## Creation, training, and analyzation of Light Gradient Boosted Machine -model

### Importing libraries and loading the dataset

*1. Importing Libraries:* Essential Python libraries for data manipulation, mathematical operations, and machine learning are imported. These include pandas for data handling, numpy for numerical operations, various utilities from scikit-learn for model selection and metrics, and lightgbm for gradient boosted machine learning models.

*2. Loading the Dataset:* The dataset is loaded from a CSV file named 'final_data.csv' into a pandas DataFrame.
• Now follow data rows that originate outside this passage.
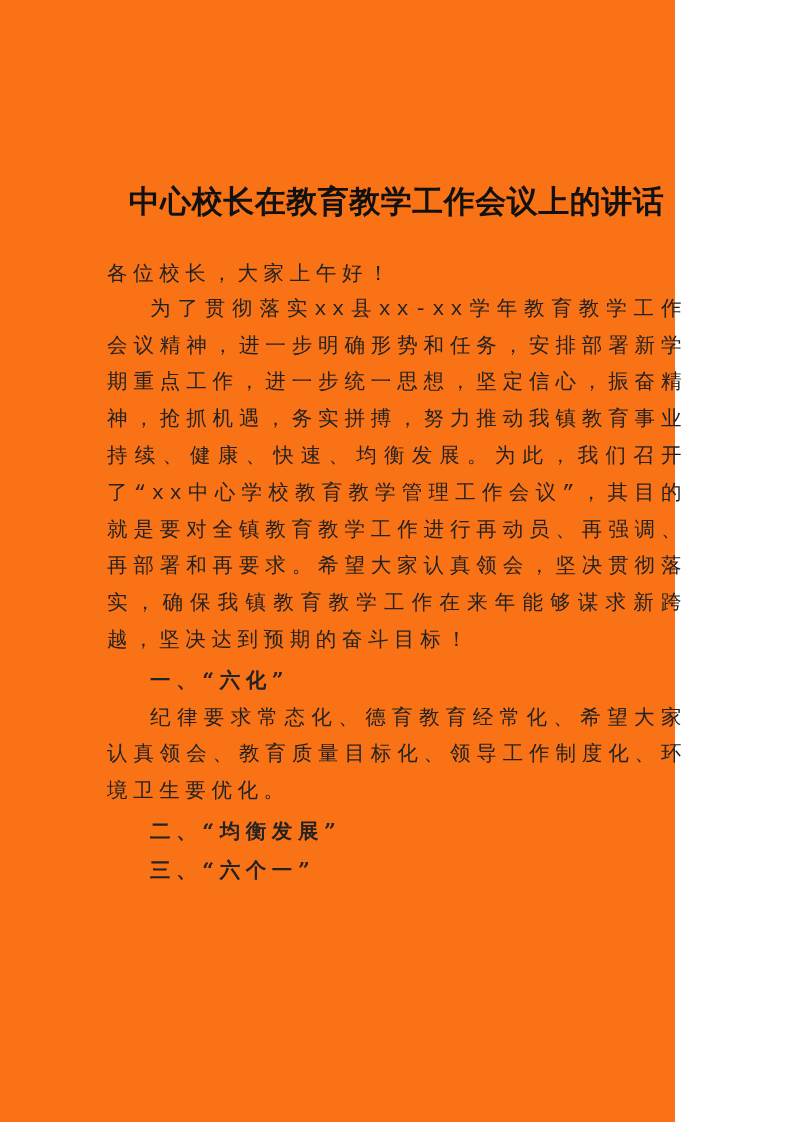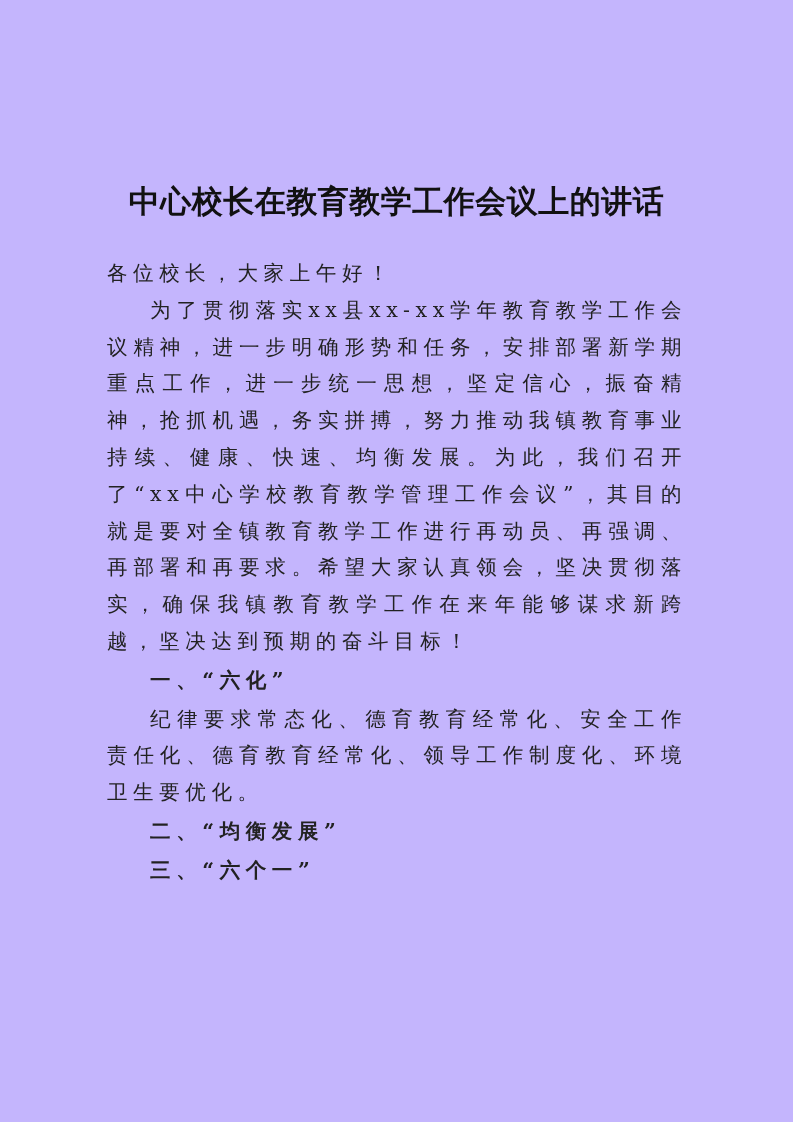"中心校长在教育教学工作会议上的讲话" .page { background: #c4b5fd -> #f97316; width: 793px -> 675px }
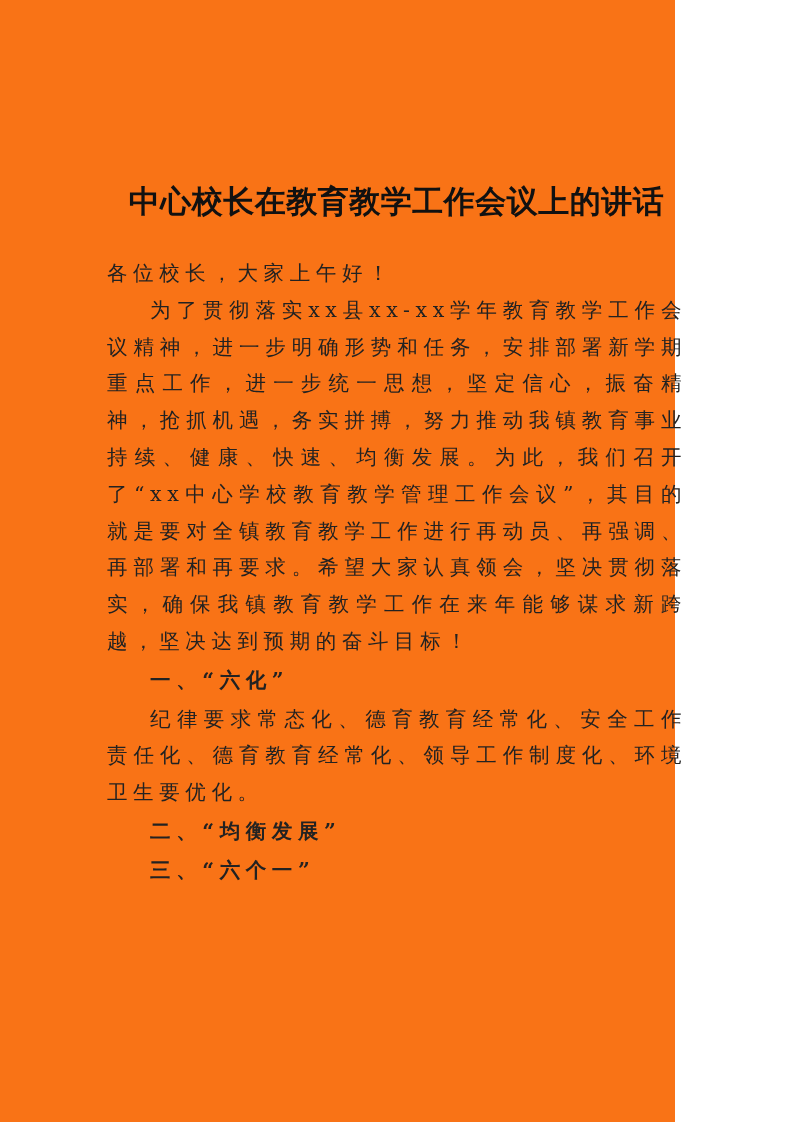"为了贯彻落实xx县xx-xx学年教育教学工作会议精神，进一步明确形势和任务，安排" .body-text p.indent { font-family: none -> Liberation Mono, monospace }
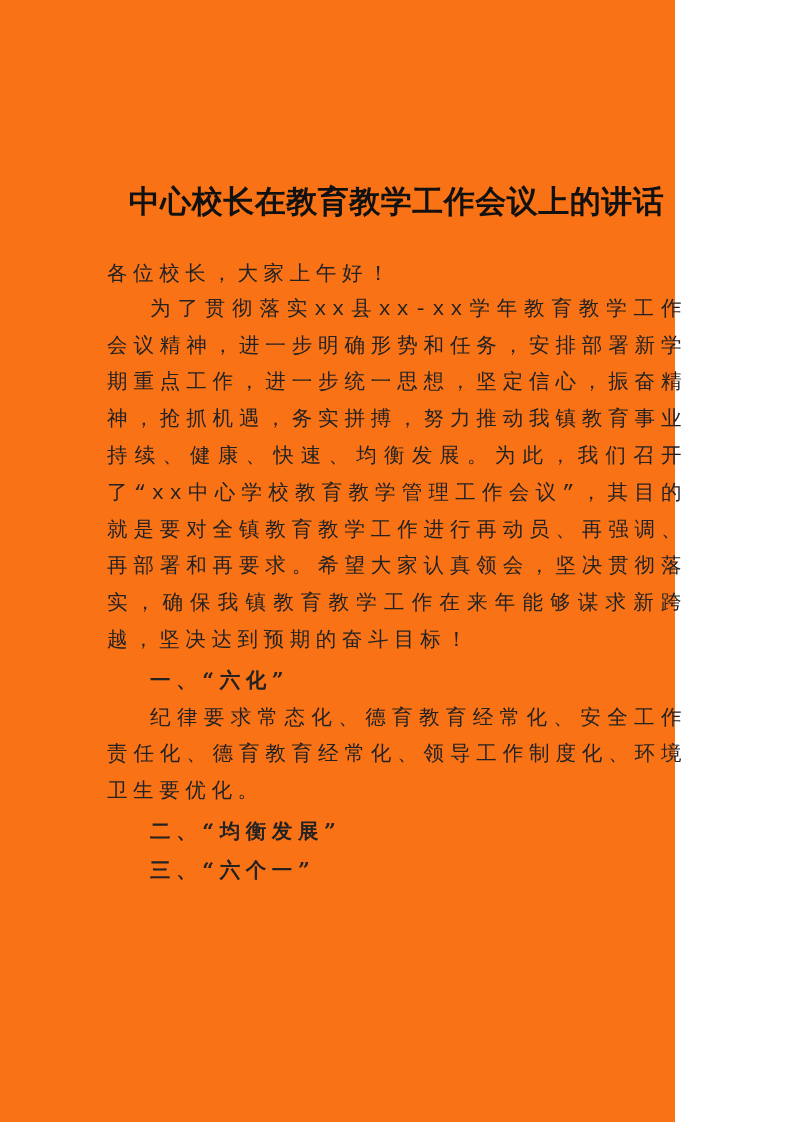"纪律要求常态化、德育教育经常化、安全工作责任化、德育教育经常化、领导工作制度化、" p.indent { text: 安全工作责任化、德育教育经常 -> 希望大家认真领会、教育质量目标 }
The dataset has been preprocessed beforehand and is ready for machine learning modeling.

In [2]:
import pandas as pd
import numpy as np
from sklearn.model_selection import train_test_split
from sklearn.metrics import mean_squared_error, r2_score
from sklearn.compose import ColumnTransformer
from sklearn.preprocessing import OneHotEncoder, StandardScaler
from sklearn.pipeline import Pipeline
from sklearn.impute import SimpleImputer
from sklearn.model_selection import cross_val_score
import lightgbm as lgb
from lightgbm.callback import early_stopping

# Load the dataset
df = pd.read_csv('final_data.csv')

### Modeling

In the cell below we create a LightGBM -machine learning model, that aims to predict the price of a vehicle based on various features. Here's a breakdown of what each section of the code does:

*1. Feature Selection:* The code starts by selecting the features (variables) to be used for predicting the vehicle price. These features include characteristics like body type, fuel economy, engine type, and more. The 'price' of the vehicle is set as the target variable that the model will predict.
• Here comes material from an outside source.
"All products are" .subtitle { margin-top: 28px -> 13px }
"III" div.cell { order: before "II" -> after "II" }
*2. Data Preprocessing:* The features are divided into two types: categorical (like body type, engine type) and numerical (like mileage, horsepower). Categorical features are processed using One-Hot Encoding, a technique that converts categorical variables into a form that could be provided to machine learning algorithms to do a better job in prediction. The numerical features are passed through without changes.

*3. Pipeline Creation:* A pipeline for preprocessing categorical features is created. This pipeline applies One-Hot Encoding to these features. There's no transformation applied to numerical features in this pipeline.

*4. Data Splitting:* The dataset is split into three parts: training, validation, and testing sets. This is a common practice in machine learning, allowing the model to be trained on one set of data, tuned on another, and finally tested on unseen data.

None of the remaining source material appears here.